### WORK TO COMPLETE
Go through the entries below and count the lines where "examine" occurs. Give nothing but that number.

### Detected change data
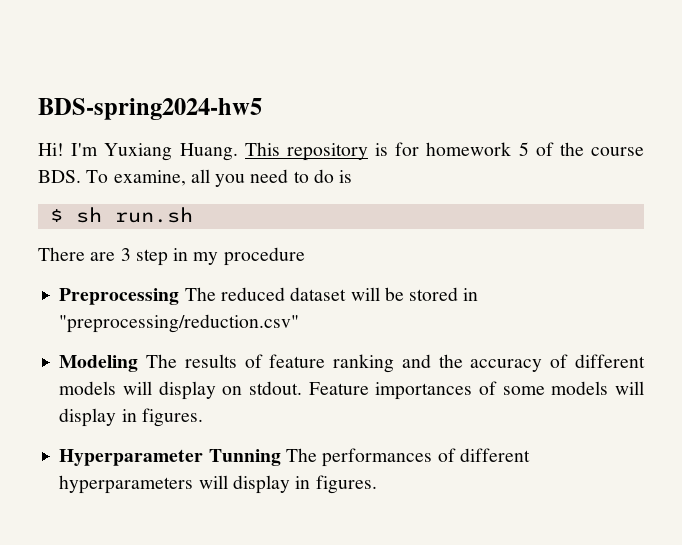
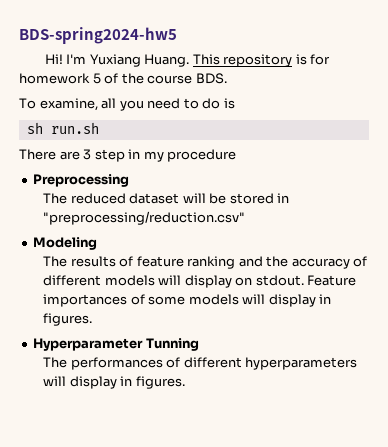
- This repository is for homework 5 of the course BDS. To examine, all you need to do is
+ This repository is for homework 5 of the course BDS.
+ To examine, all you need to do is
- $ sh run.sh
+ sh run.sh
- Preprocessing The reduced dataset will be stored in "preprocessing/reduction.csv"
+ Preprocessing
+ The reduced dataset will be stored in "preprocessing/reduction.csv"
- Modeling The results of feature ranking and the accuracy of different models will display on stdout.
+ Modeling
+ The results of feature ranking and the accuracy of different models will display on stdout.
- Hyperparameter Tunning The performances of different hyperparameters will display in figures.
+ Hyperparameter Tunning
+ The performances of different hyperparameters will display in figures.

### RESPONSE TO THE TASK
2